Records for this task:
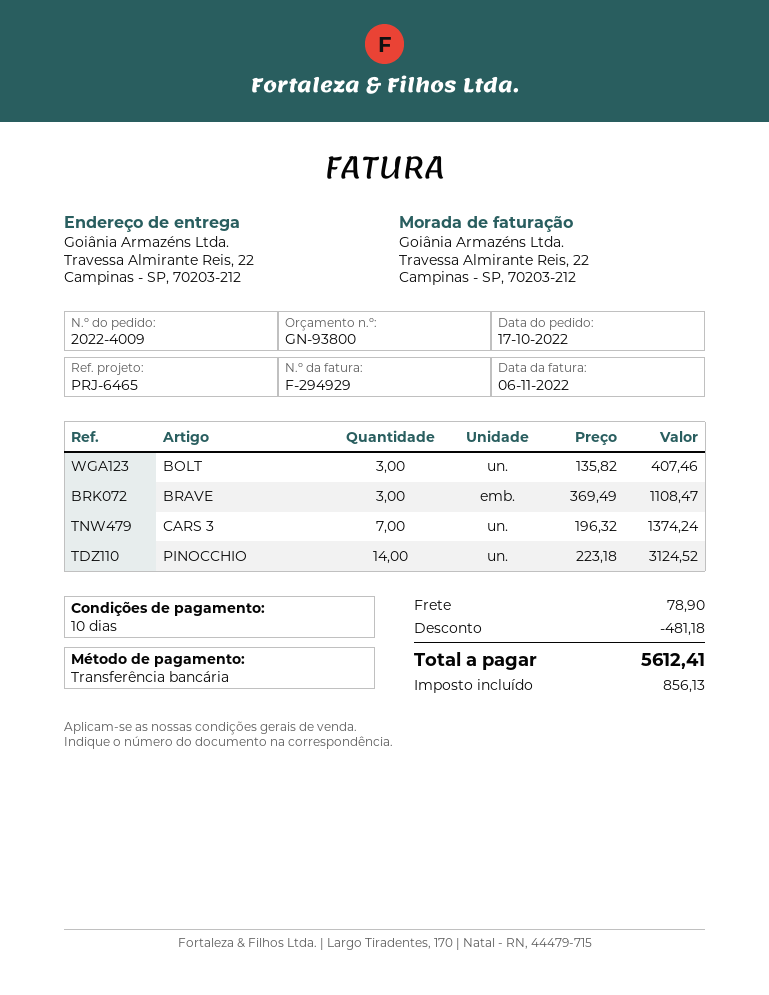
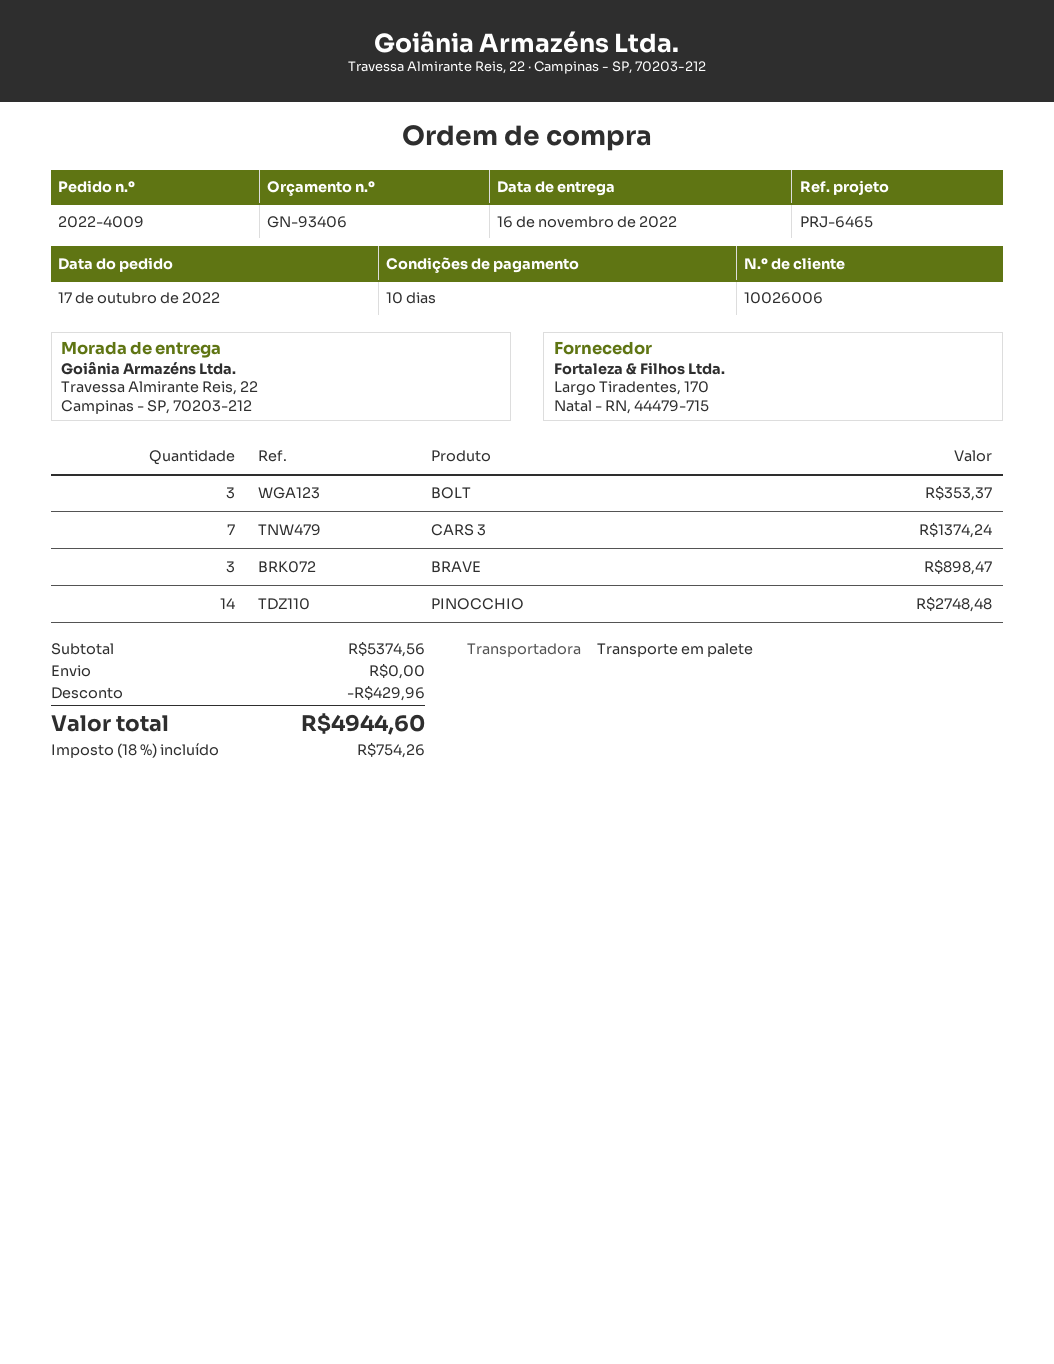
quote number: GN-93800 -> GN-93406
BOLT: 3 for 407.46 -> 3 for 353.37
BRAVE: 3 for 1108.47 -> 3 for 898.47
PINOCCHIO: 14 for 3124.52 -> 14 for 2748.48
discount: 481.18 -> 429.96
shipping: 78.90 -> 0.00
tax: 856.13 -> 754.26
total: 5612.41 -> 4944.60

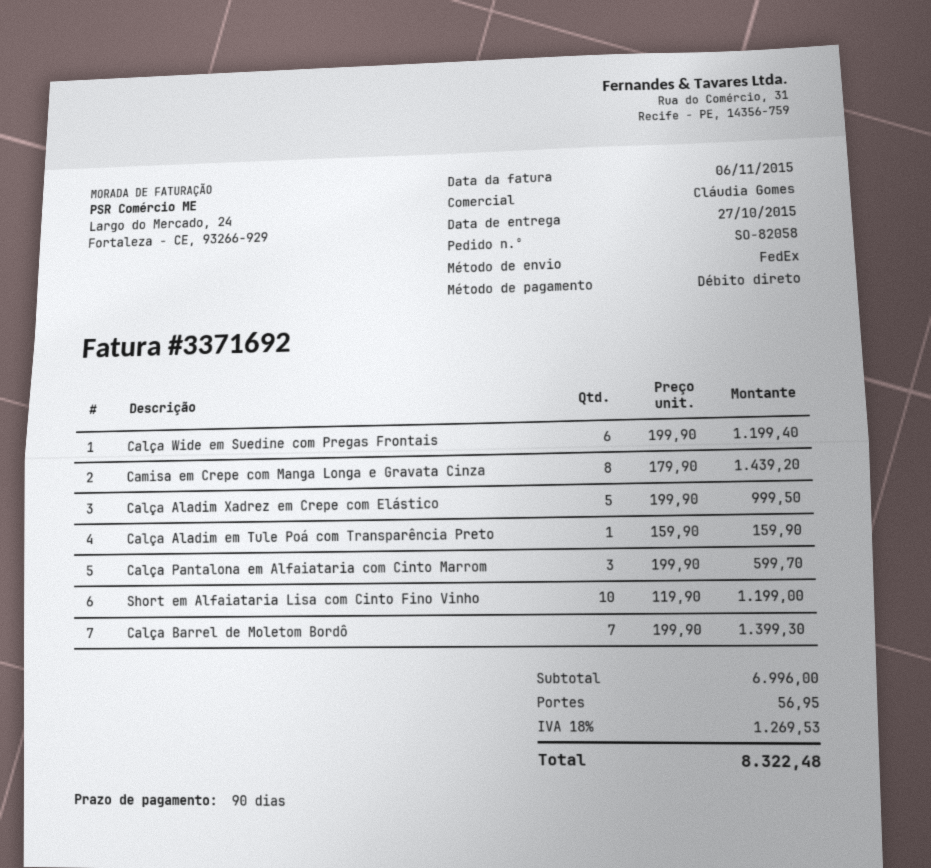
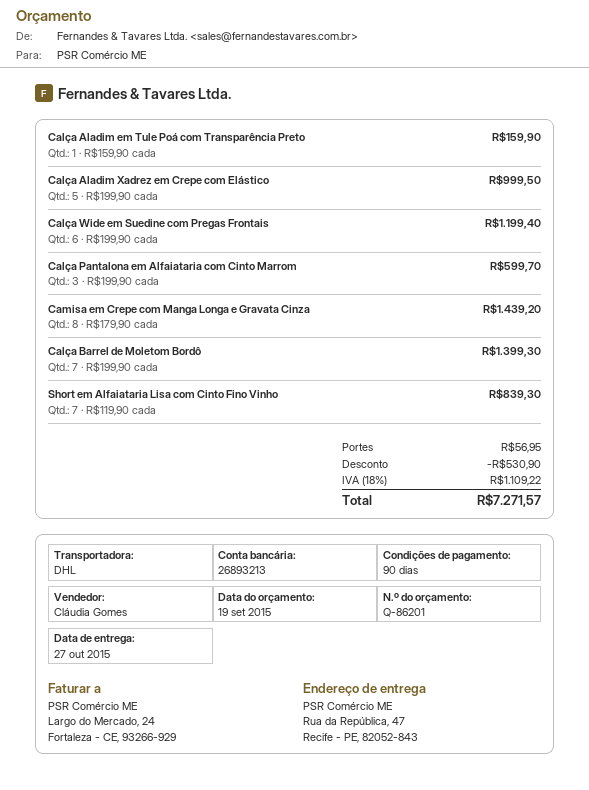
shipping method: FedEx -> DHL
Short em Alfaiataria Lisa com Cinto Fino Vinho: 10 x 119.90 = 1199.00 -> 7 x 119.90 = 839.30
discount: none -> 530.90
tax: 18% = 1269.53 -> 18% = 1109.22
total: 8322.48 -> 7271.57

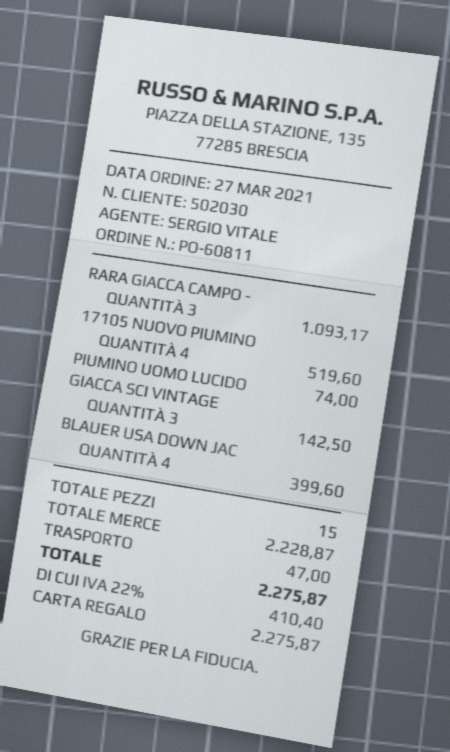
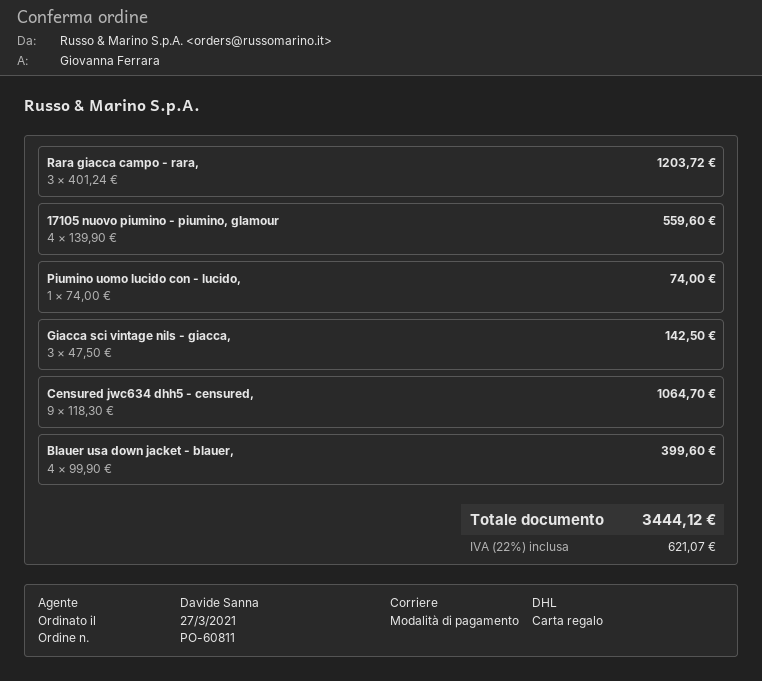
sales rep: SERGIO VITALE -> Davide Sanna
RARA GIACCA CAMPO -: 3 for 1093.17 -> 3 for 1203.72
17105 NUOVO PIUMINO: 4 for 519.60 -> 4 for 559.60
Censured jwc634 dhh5 - censured,: none -> 9 for 1064.70
shipping: 47.00 -> none
tax: 22% = 410.40 -> 22% = 621.07
total: 2275.87 -> 3444.12

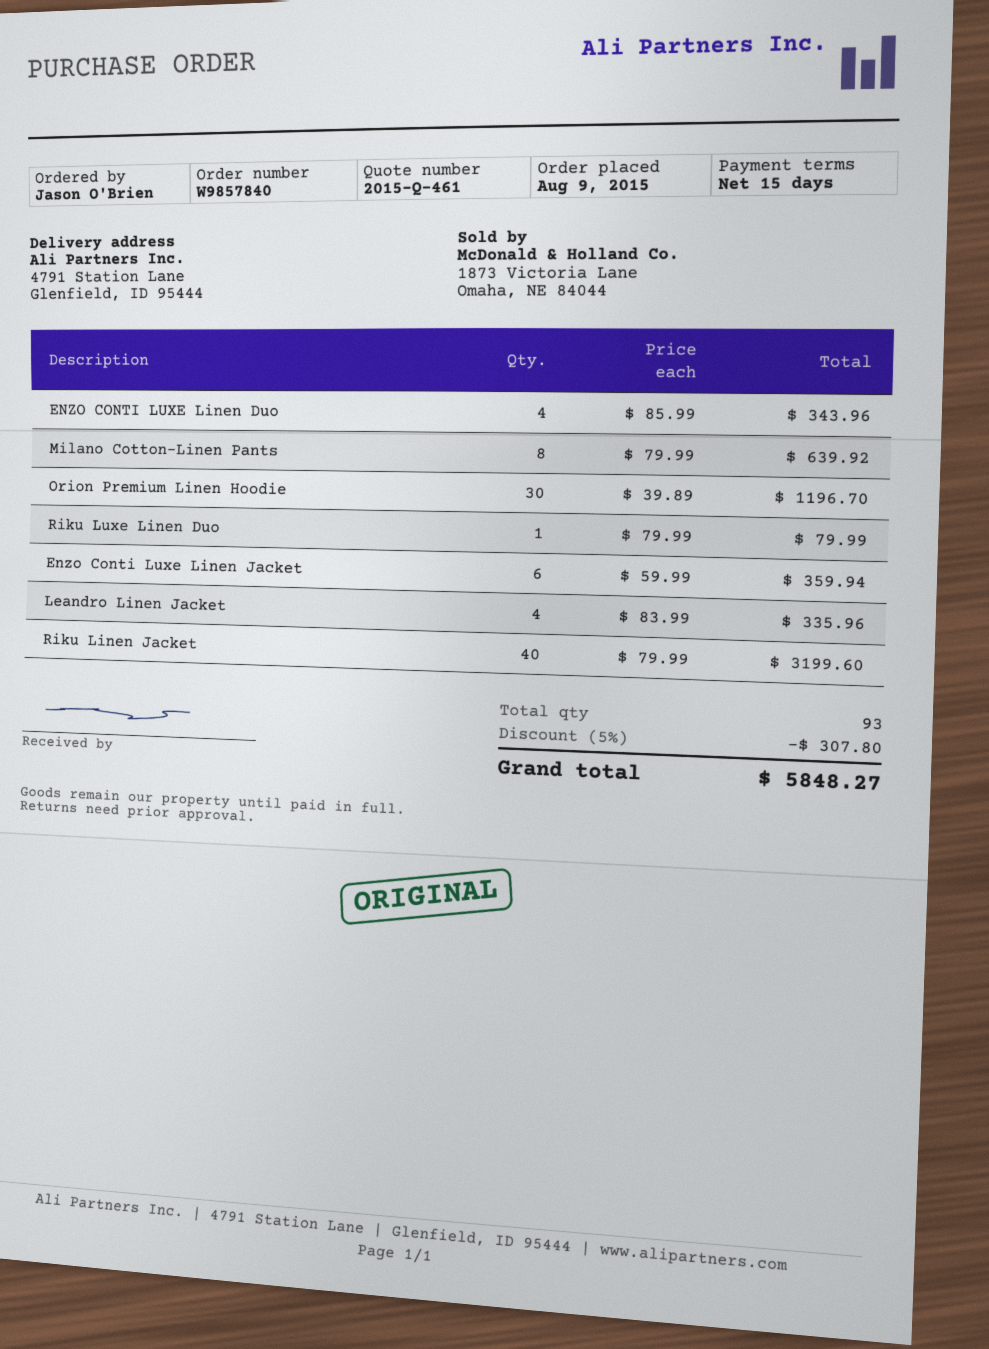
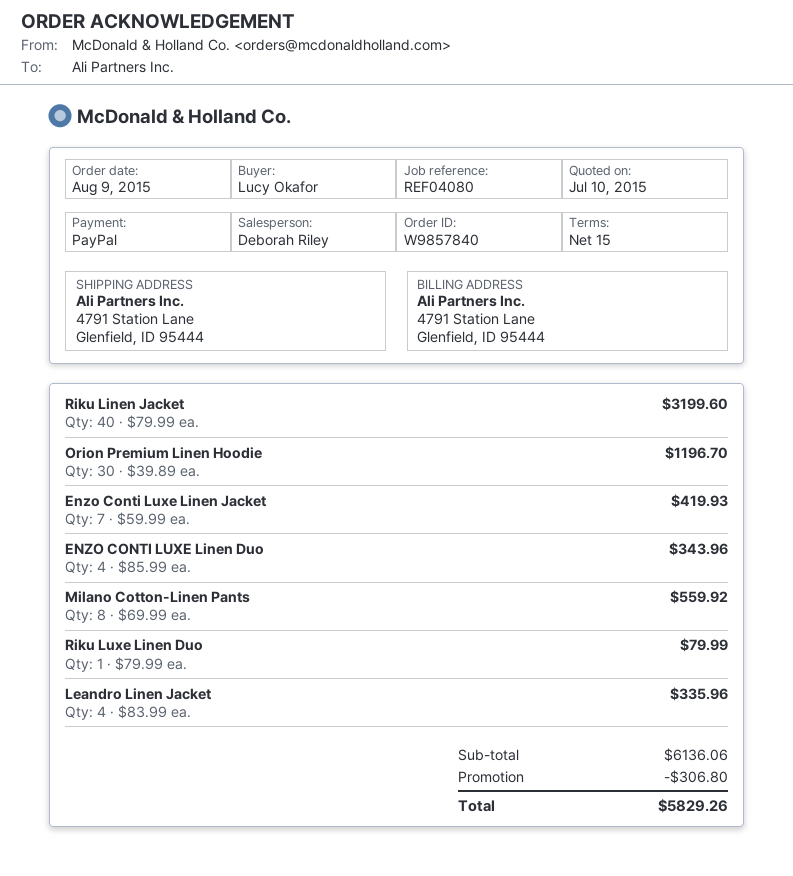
ordered by: Jason O'Brien -> Lucy Okafor
Milano Cotton-Linen Pants: 8 x 79.99 = 639.92 -> 8 x 69.99 = 559.92
Enzo Conti Luxe Linen Jacket: 6 x 59.99 = 359.94 -> 7 x 59.99 = 419.93
discount: 307.80 -> 306.80
total: 5848.27 -> 5829.26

Directions:
Please write out, word for word, only the lines from the one holding "shipping: 47.00 -> none" through the end of the records above, with both end lines included and the pictures dropped.

Written response:
shipping: 47.00 -> none
tax: 22% = 410.40 -> 22% = 621.07
total: 2275.87 -> 3444.12

ordered by: Jason O'Brien -> Lucy Okafor
Milano Cotton-Linen Pants: 8 x 79.99 = 639.92 -> 8 x 69.99 = 559.92
Enzo Conti Luxe Linen Jacket: 6 x 59.99 = 359.94 -> 7 x 59.99 = 419.93
discount: 307.80 -> 306.80
total: 5848.27 -> 5829.26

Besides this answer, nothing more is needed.